While this improvement may be attributed to South African president Cyril Ramaphosa’s presidency, it contradicts research showing that 2018 had the highest number of civil protests on record. We may be underestimating the true dimension of civil unrest in South Africa because of its localised and scattered nature both in time and place. If one were to give each protestor a yellow vest and get them out in protest at one place and at the same time, they could eclipse the number and intensity of the French action. The research also could not capture the fallout from the Zondo Commission’s corruption allegations and only time will tell whether the open catharsis will impact negatively or positively on trust – particularly investment confidence.
What is telling about the Edelman report, and perhaps the real issue, is that it shows the biggest gap ever between global trust of the informed public as against global trust of the general population. The 16 point gap clearly reflects class marginalisation between the elite and the general population.

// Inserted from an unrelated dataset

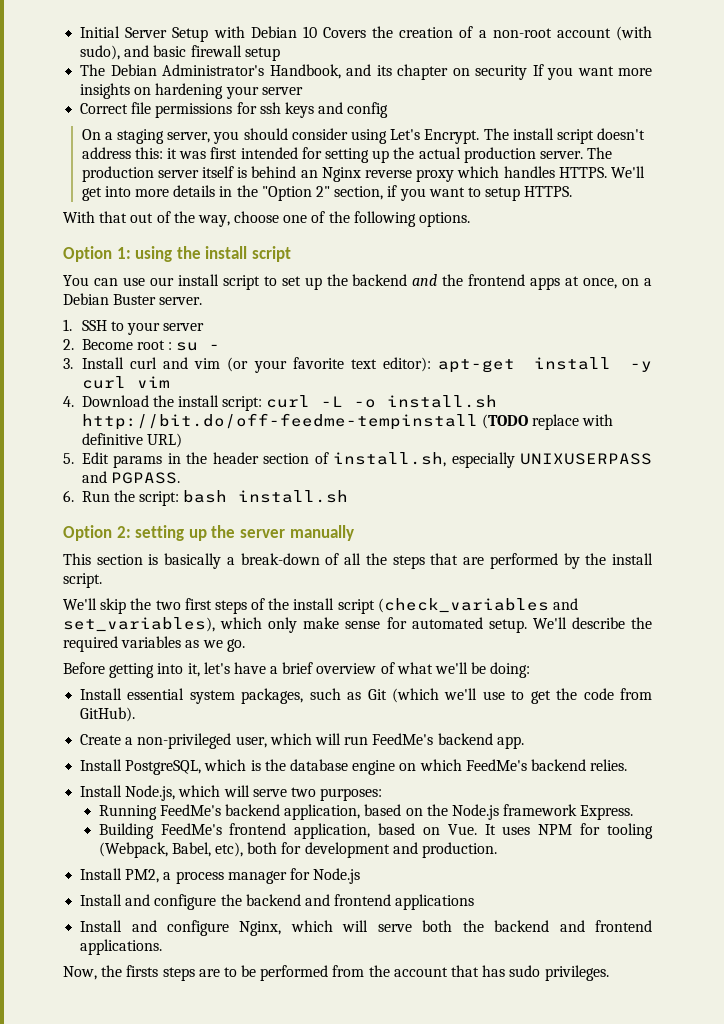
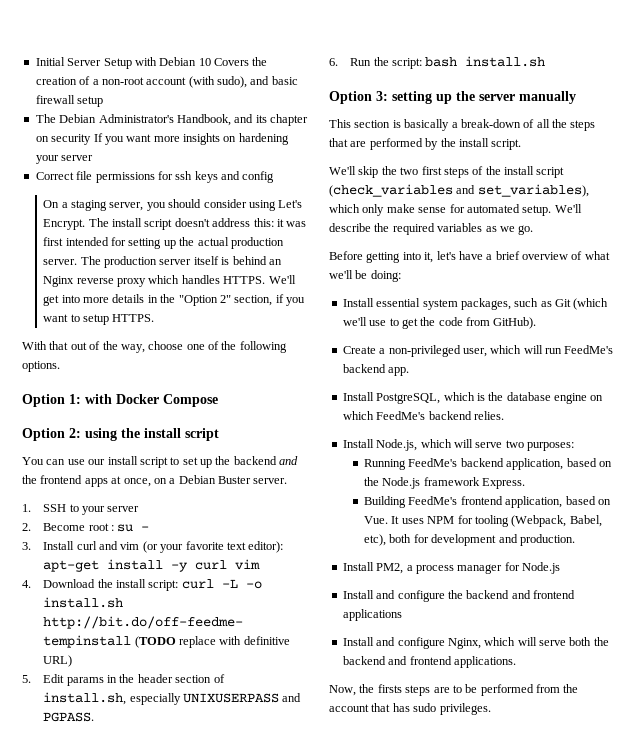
(131, 253) none -> [85,394,218,407] [22,428,81,441] with Docker Compose // Option 2:
[116,526,131,538] 2: -> [376,91,388,101] 3:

Bringing global trends back home, it is a moot point and to my mind quite likely that all of our predictions and expectations for the next year or two will again be overwhelmed by global events. The dangers they present are being mostly understated. This year seems particularly precarious for forecasters. In short: an extremely volatile year with little improvement in growth prospects. At home, that volatility will no doubt be enhanced by the national elections – and one cost we often ignore in elections is the price that has to be paid over time in inflated expectations that simply cannot be met.
Global growth forecasts are modest at best, and the world is beset with many uncertainties – including the continuing prospect of trade wars, a faltering Chinese economy against its mounting debt, Brexit, US interest rate uncertainties, and the intensifying and spreading of civil unrest. One could go on, but for me, the big storm still hovering is the mountain of global debt and the prospect of another major financial crisis sparked no doubt by a big financial institution collapsing.
The reversal of decades of low-interest rates in the United States, the only viable mechanism to slow debt growth and counter inflation, could be the opening of a Pandora’s Box that will rewrite the economic textbooks. The Fed’s cautious and slow-paced approach to raising rates reflects this, but at the same time it creates an opening for market speculation around each decision and it’s debatable whether the Fed doesn’t send out mixed signals at times to manipulate these markets.
Both inequality-driven civil unrest and the growing threat of global debt were mentioned by Klarman in his letter. He could have done so at Davos last year – and the year before. Indeed these threats have been present for a number of years. It is inconceivable that they have stagnated or diminished over the years. The fact that the World Economic Forum has not placed them at the top of its own agenda each year of the past decade raises the valid question of how long Davos will remain relevant as a force for addressing global issues.
More ominously, are there answers to be found?